Azerbaijani Footballer of the Year is an annual title awarded to the best Azerbaijani football player of the year. The award has been given since 1991, and the winner is elected by authorized journalists from the leading Azerbaijani sport media. On the same occasion, an award is also given for Azerbaijani Football Goalkeeper of the Year since 2009. However, this award is not always given annually.

==History==
The same year the Association of Football Federations of Azerbaijan was founded, an award for the best Azerbaijani Footballer of the Year began being annually given.
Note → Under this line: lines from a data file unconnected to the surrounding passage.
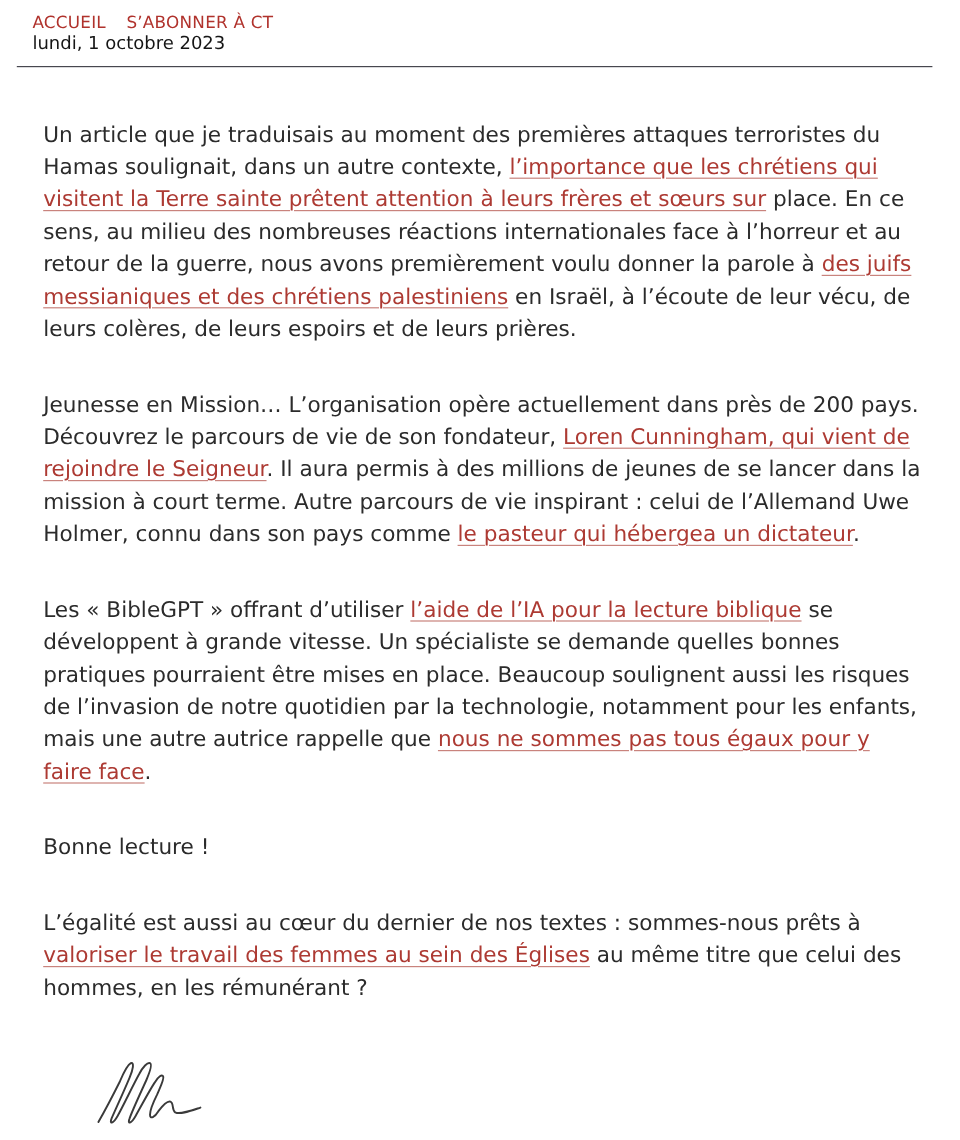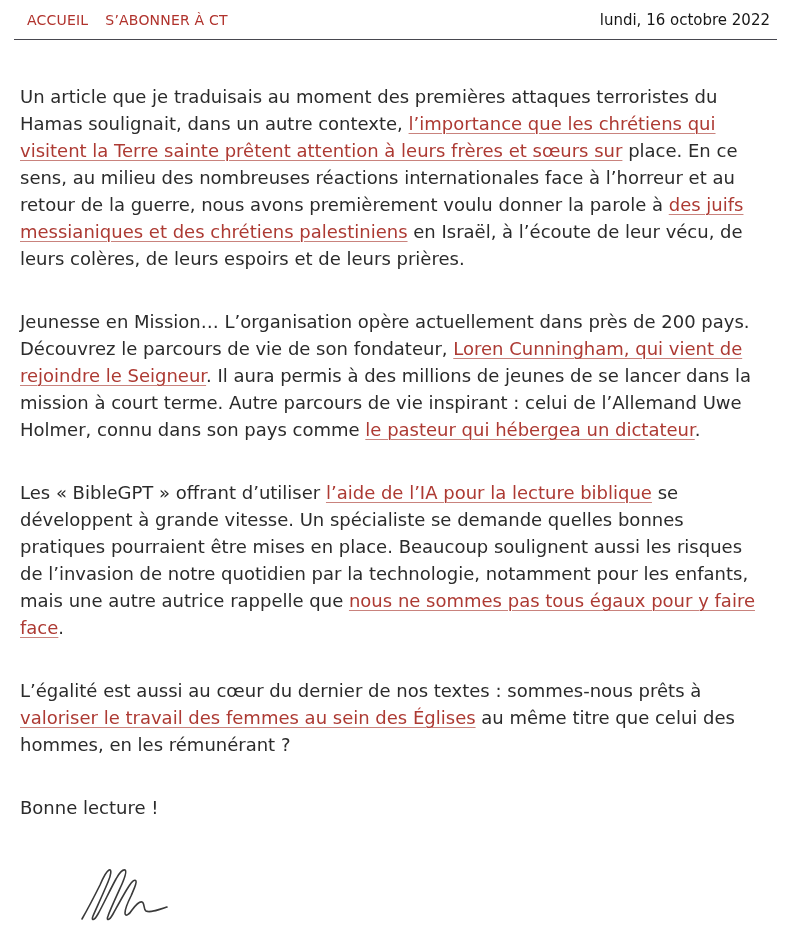--- a/index.html
+++ b/index.html
@@ -14,34 +14,35 @@
   *{box-sizing:border-box;}
   html,body{margin:0;padding:0;background:var(--bg);}
   body{font-family:"DejaVu Sans","Liberation Sans",sans-serif;}
   .page{
     width:800px;height:950px;background:var(--bg);
     overflow:hidden;position:relative;
   }
   .header-row{
     display:flex;justify-content:space-between;align-items:baseline;
     padding:11px 30px 0 27px;
+    flex-direction:column;
   }
   .nav{display:flex;gap:17px;flex-wrap:nowrap;}
   .nav-link{
     color:var(--nav-link);text-decoration:none;
     font-size:14px;letter-spacing:.2px;white-space:nowrap;
   }
   .date{color:var(--date);font-size:15px;white-space:nowrap;}
   .divider{
     border:none;border-top:1px solid var(--divider);
     margin:10px 23px 0 14px;height:0;
   }
   .content{padding:43px 30px 0 20px;}
   .para{
-    margin:0 0 36px 0;
+    margin:0 0 36px 16px;
     font-size:18px;line-height:27px;color:var(--body-text);
   }
   .inline-link{
     color:var(--body-link);
     text-decoration:underline;
     text-decoration-color:var(--underline);
     text-decoration-thickness:1px;
     text-underline-offset:3px;
   }
   .signature{margin:44px 0 0 52px;width:100px;height:62px;}
@@ -50,32 +51,32 @@
 </head>
 <body>
 
 <div class="page">
 
   <header class="header-row">
     <nav class="nav">
       <a href="#" class="nav-link">ACCUEIL</a>
       <a href="#" class="nav-link">S’ABONNER À CT</a>
     </nav>
-    <div class="date">lundi, 16 octobre 2022</div>
+    <div class="date">lundi, 1 octobre 2023</div>
   </header>
 
   <hr class="divider">
 
   <main class="content">
     <div id="paragraphs">
         <p class="para"><span>Un article que je traduisais au moment des premières attaques terroristes du Hamas soulignait, dans un autre contexte, </span><a href="#" class="inline-link">l’importance que les chrétiens qui visitent la Terre sainte prêtent attention à leurs frères et sœurs sur</a><span> place. En ce sens, au milieu des nombreuses réactions internationales face à l’horreur et au retour de la guerre, nous avons premièrement voulu donner la parole à </span><a href="#" class="inline-link">des juifs messianiques et des chrétiens palestiniens</a><span> en Israël, à l’écoute de leur vécu, de leurs colères, de leurs espoirs et de leurs prières.</span></p>
         <p class="para"><span>Jeunesse en Mission… L’organisation opère actuellement dans près de 200 pays. Découvrez le parcours de vie de son fondateur, </span><a href="#" class="inline-link">Loren Cunningham, qui vient de rejoindre le Seigneur</a><span>. Il aura permis à des millions de jeunes de se lancer dans la mission à court terme. Autre parcours de vie inspirant&nbsp;: celui de l’Allemand Uwe Holmer, connu dans son pays comme </span><a href="#" class="inline-link">le pasteur qui hébergea un dictateur</a><span>.</span></p>
         <p class="para"><span>Les «&nbsp;BibleGPT&nbsp;» offrant d’utiliser </span><a href="#" class="inline-link">l’aide de l’IA pour la lecture biblique</a><span> se développent à grande vitesse. Un spécialiste se demande quelles bonnes pratiques pourraient être mises en place. Beaucoup soulignent aussi les risques de l’invasion de notre quotidien par la technologie, notamment pour les enfants, mais une autre autrice rappelle que </span><a href="#" class="inline-link">nous ne sommes pas tous égaux pour y faire face</a><span>.</span></p>
+        <p class="para"><span>Bonne lecture&nbsp;!</span></p>
         <p class="para"><span>L’égalité est aussi au cœur du dernier de nos textes&nbsp;: sommes-nous prêts à </span><a href="#" class="inline-link">valoriser le travail des femmes au sein des Églises</a><span> au même titre que celui des hommes, en les rémunérant&nbsp;?</span></p>
-        <p class="para"><span>Bonne lecture&nbsp;!</span></p>
       </div>
 
     <div class="signature">
       <svg width="100" height="62" viewBox="0 0 100 62" xmlns="http://www.w3.org/2000/svg" aria-hidden="true">
         <path d="M10 54 C14 47 21 34 28 20 C31 13 35 6 37 5 C40 4 39 10 36 17 C31 29 24 44 21 51 C19 56 22 56 26 49 C31 40 39 23 44 14 C47 8 51 4 53 5 C55 6 53 12 50 19 C45 30 38 45 36 51 C34 56 37 56 41 49 C46 40 53 27 57 21 C60 16 63 14 64 16 C65 18 62 24 59 31 C56 37 53 45 53 48 C53 52 57 50 60 45 C63 41 67 36 70 37 C73 38 71 44 74 46 C78 48 86 45 95 42" fill="none" stroke="#3a3a3a" stroke-width="1.6" stroke-linecap="round" stroke-linejoin="round"></path>
       </svg>
     </div>
   </main>
 
 </div>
The first award was given to former Azerbaijan national football team striker Samir Alakbarov in 1991, and was further awarded in succession in 1992 and 1993. The Azerbaijan national football team captain Rashad Sadygov has the most awards at six. The striker Vagif Javadov became the youngest player to win the award in 2009 at the age of 20. The midfielder Mahmud Gurbanov became the oldest player to win the award in 2007 at the age of 34. The award was not given in 1995.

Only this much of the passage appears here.